We preferentially target the T-regulatory cells, the most immunosuppressive T-regs, the CCR8-positive T-regs in tumors. We've characterized where the target is prevalent, and it's prevalent in a large number of solid tumors in particular. Head and neck, cervical, and gastric have over 85% of their T-reg cells expressing CCR8 positive and a very high density. Tumor types like lung, breast, colon, esophageal, a whole bunch of them have more than 50% of the T-reg CCR8 positive with a high density. We're seeing people report data and our own data showing activity in those tumor types. We think it's a very broad opportunity for combination with PD-1 to overcome PD-1 resistance, also with a variety of other modalities.
As Denny Lanfear mentioned in his opening remarks, the thing that surprised me, which is always fun to get surprised with data that's better than you expected, is we not only, when we treat patients with CHS-114 monotherapy, we significantly deplete the T-regs in the tumor, but there's this marked infiltration of CD8 T cells, which is really what you need for immunotherapy when you think of T-cell engagers, PD-1 inhibitors. If there aren't T cells in the tumor, you can't reinvigorate the immune system. We think that there's broad potential with LOQTORZI combinations, also other modalities.

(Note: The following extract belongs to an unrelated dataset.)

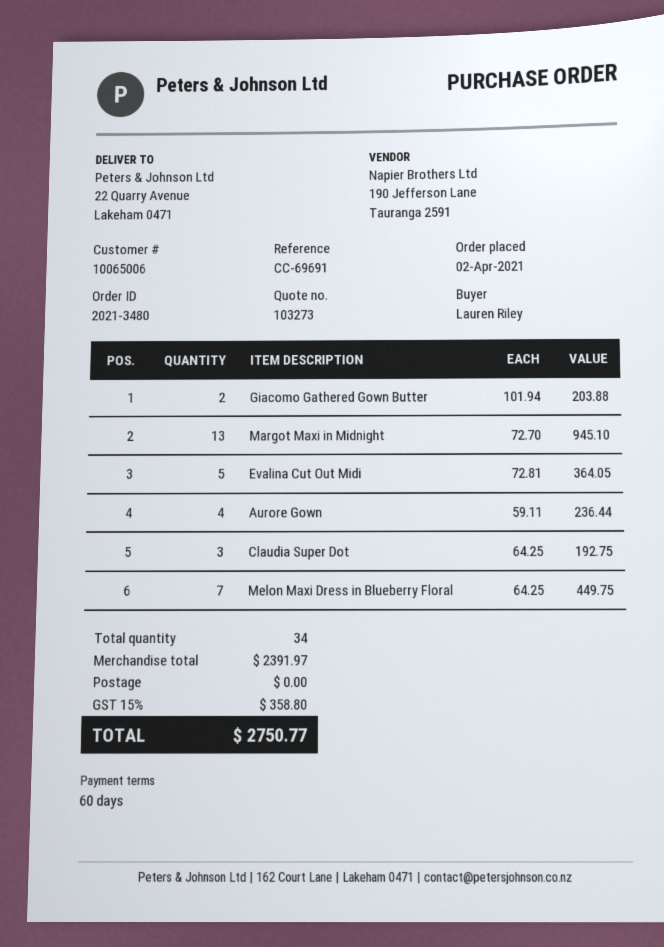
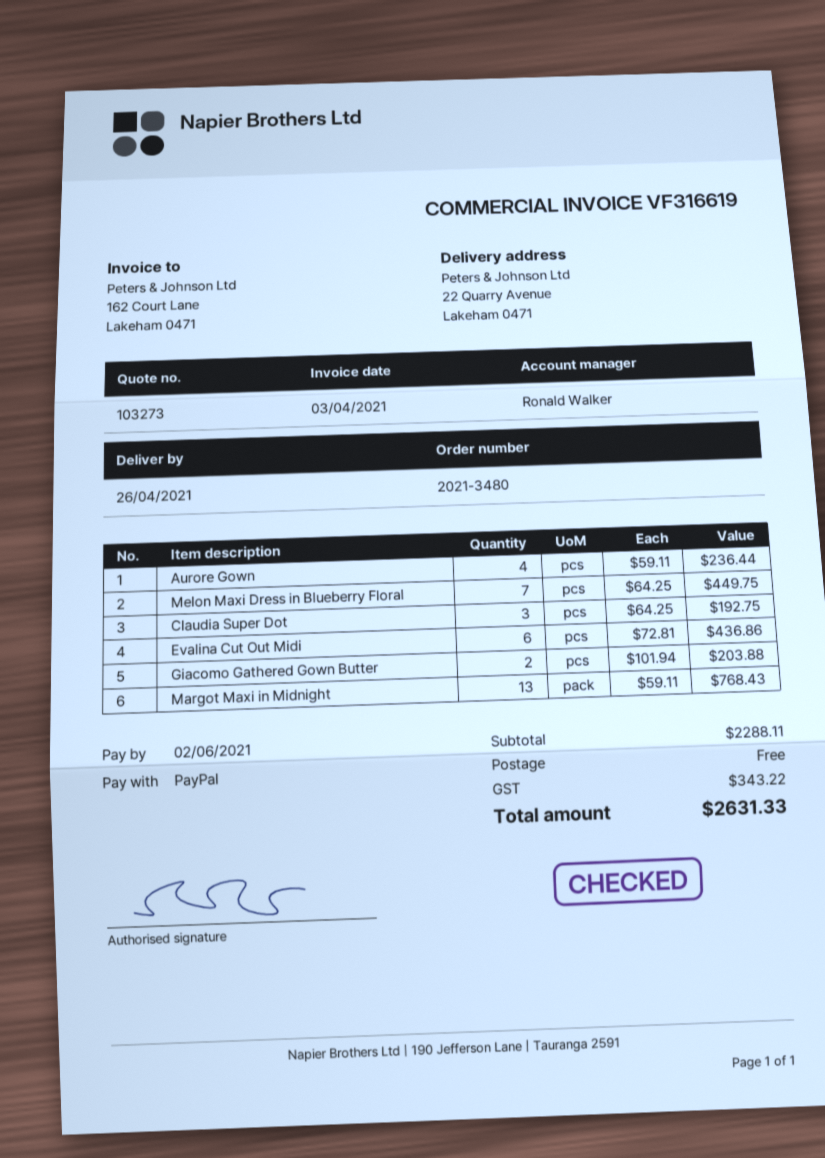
Margot Maxi in Midnight: 13 x 72.70 = 945.10 -> 13 x 59.11 = 768.43
Evalina Cut Out Midi: 5 x 72.81 = 364.05 -> 6 x 72.81 = 436.86
subtotal: 2391.97 -> 2288.11
tax: 358.80 -> 343.22
total: 2750.77 -> 2631.33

Great. You recently presented data for CHS-114 with and without LOQTORZI in head and neck squamous cell carcinoma at AACR. Kind of walk us through what some of the early clinical data for your asset has shown so far.
Sure. Our phase one was a first-in-human study. The dose escalation we presented at ASCO a year ago. At AACR this year, we took two biologically active doses into expansion phase as monotherapy and in combination with LOQTORZI as a safety cohort in head and neck cancer because it has a high prevalence, a high density. It also includes nasopharyngeal carcinoma, where LOQTORZI is marketed as a subset of head and neck cancer. It complements the known activity for LOQTORZI in that disease type. What we showed was safety, which is also one thing I forgot to mention. The key is that CCR8, CHS-114, has shown a really nice safety profile. No autoimmunity, no infusion-related reactions, which is commonly associated with these ADCC enhanced antibodies. That was also a nice surprise. No DLTs in combination with LOQTORZI.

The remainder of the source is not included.